Exercise aim: In the entries below, count every line with the word "solid". Return only the count.

Front-end code edit data
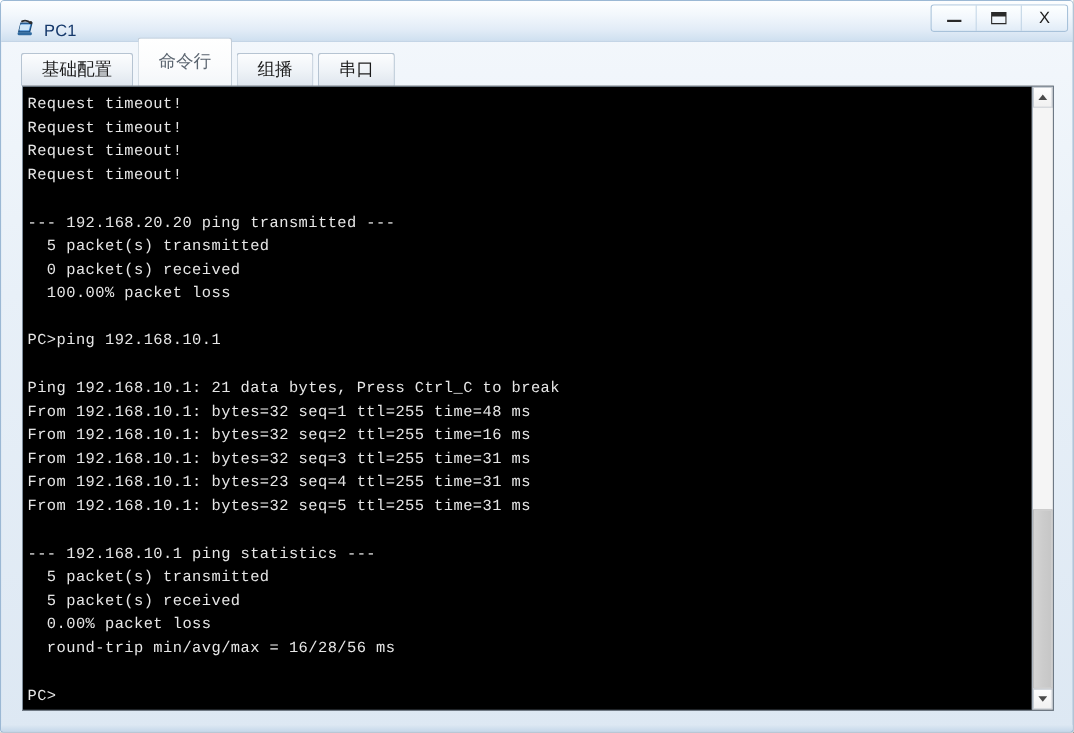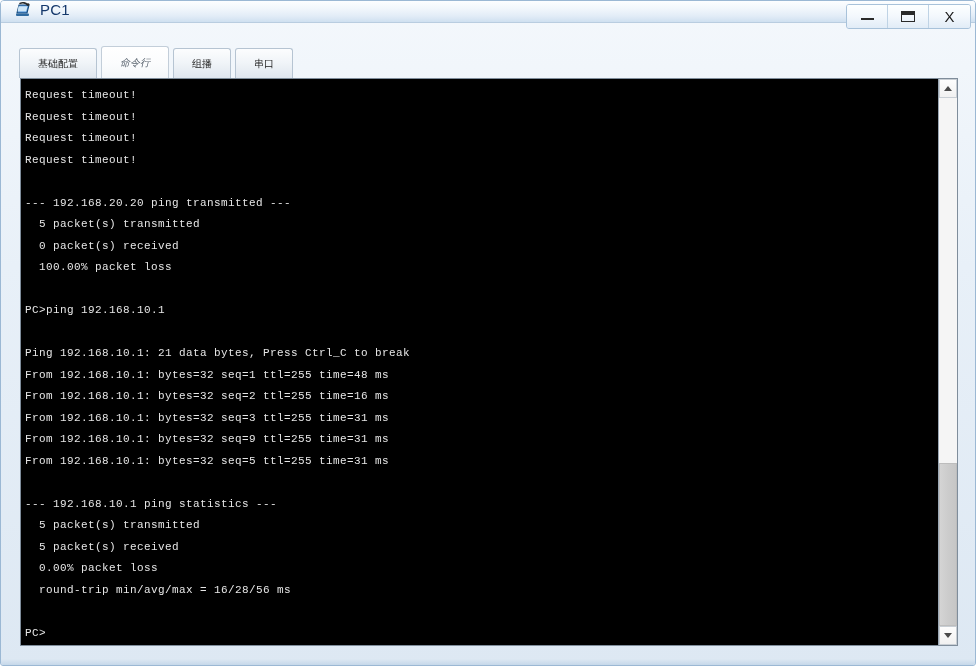--- a/index.html
+++ b/index.html
@@ -27,11 +27,11 @@
   .titlebar {
     position: absolute;
     left: 0; top: 0;
-    width: 976px; height: 22px;
+    width: 976px; height: 37px;
     background: linear-gradient(to bottom, #fdfeff 0%, #f2f7fc 35%, #e2ecf7 72%, #cfe0f0 100%);
     border-bottom: 1px solid #b9cde0;
     display: flex;
-    align-items: flex-start;
+    align-items: flex-end;
   }
 
   .title-icon {

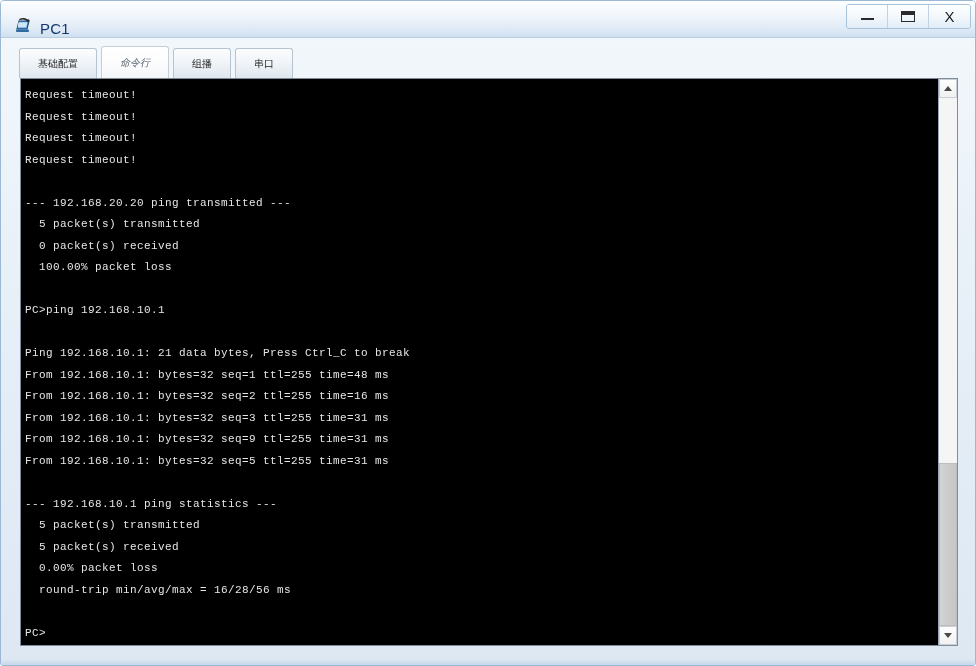--- a/index.html
+++ b/index.html
@@ -106,7 +106,7 @@
     display: flex;
     align-items: center;
     justify-content: center;
-    font-size: 10px;
+    font-size: 16px;
     color: #1b1b1b;
     background: linear-gradient(to bottom,#fcfdfe 0%, #f0f4f8 48%, #dfe6ee 100%);
     border: 1px solid #b6c4d2;

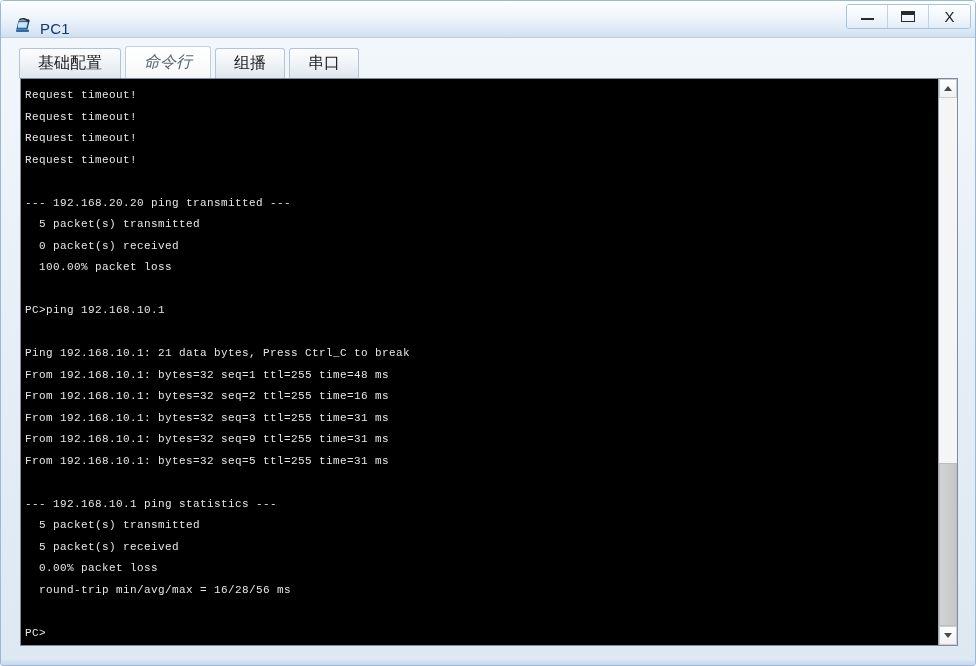--- a/index.html
+++ b/index.html
@@ -121,8 +121,7 @@
     background: linear-gradient(to bottom,#ffffff 0%, #fbfcfd 55%, #f3f6f9 100%);
     color: #5b6570;
     border-color: #c3ced9;
-    height: 32px;
-    font-style: italic;
+    height: 44px;
   }
 
   

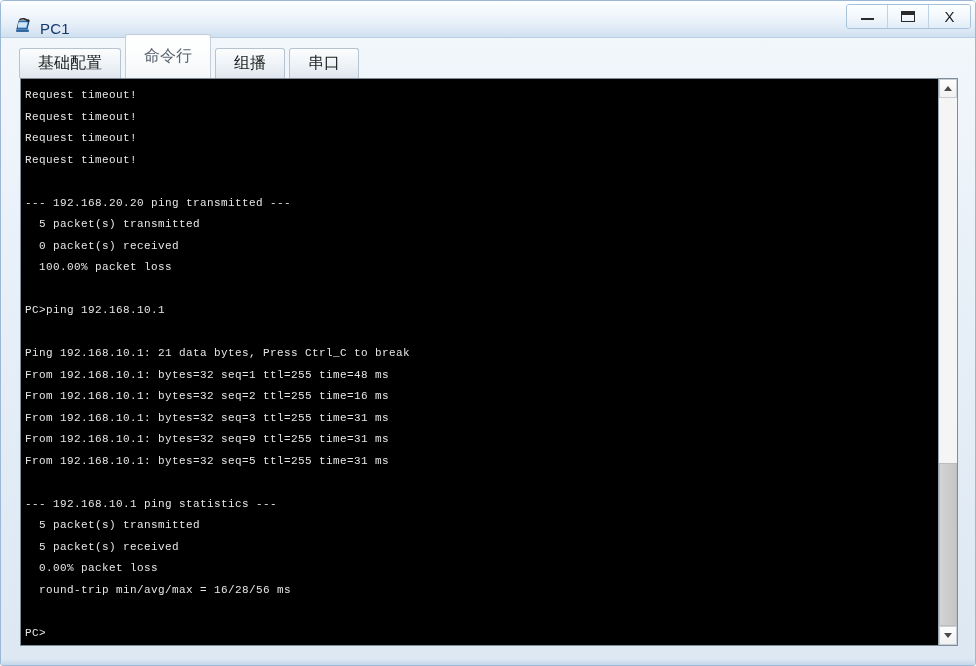--- a/index.html
+++ b/index.html
@@ -141,7 +141,7 @@
   }
   .term-line {
     font-family: "Liberation Mono", "DejaVu Sans Mono", monospace;
-    font-size: 11px;
+    font-size: 14px;
     line-height: 21.5px;
     color: #e6e6e6;
     white-space: pre;

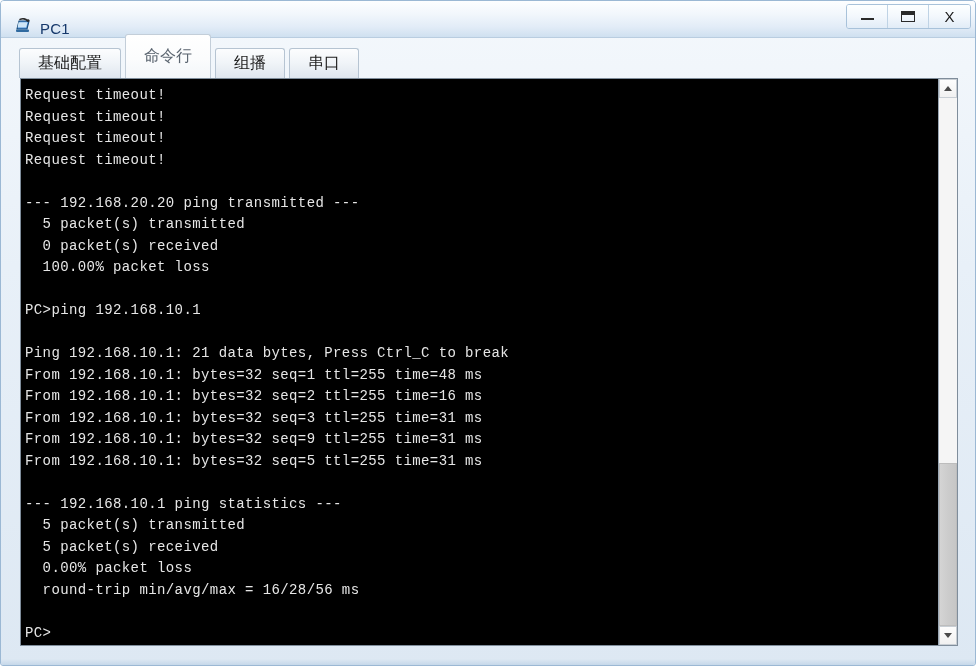--- a/index.html
+++ b/index.html
@@ -266,7 +266,7 @@
         <div class="term-line">From 192.168.10.1: bytes=32 seq=1 ttl=255 time=48 ms</div>
         <div class="term-line">From 192.168.10.1: bytes=32 seq=2 ttl=255 time=16 ms</div>
         <div class="term-line">From 192.168.10.1: bytes=32 seq=3 ttl=255 time=31 ms</div>
-        <div class="term-line">From 192.168.10.1: bytes=32 seq=9 ttl=255 time=31 ms</div>
+        <div class="term-line">From 192.168.10.1: bytes=23 seq=4 ttl=255 time=31 ms</div>
         <div class="term-line">From 192.168.10.1: bytes=32 seq=5 ttl=255 time=31 ms</div>
         <div class="term-line">&nbsp;</div>
         <div class="term-line">--- 192.168.10.1 ping statistics ---</div>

Answer to the exercise: 2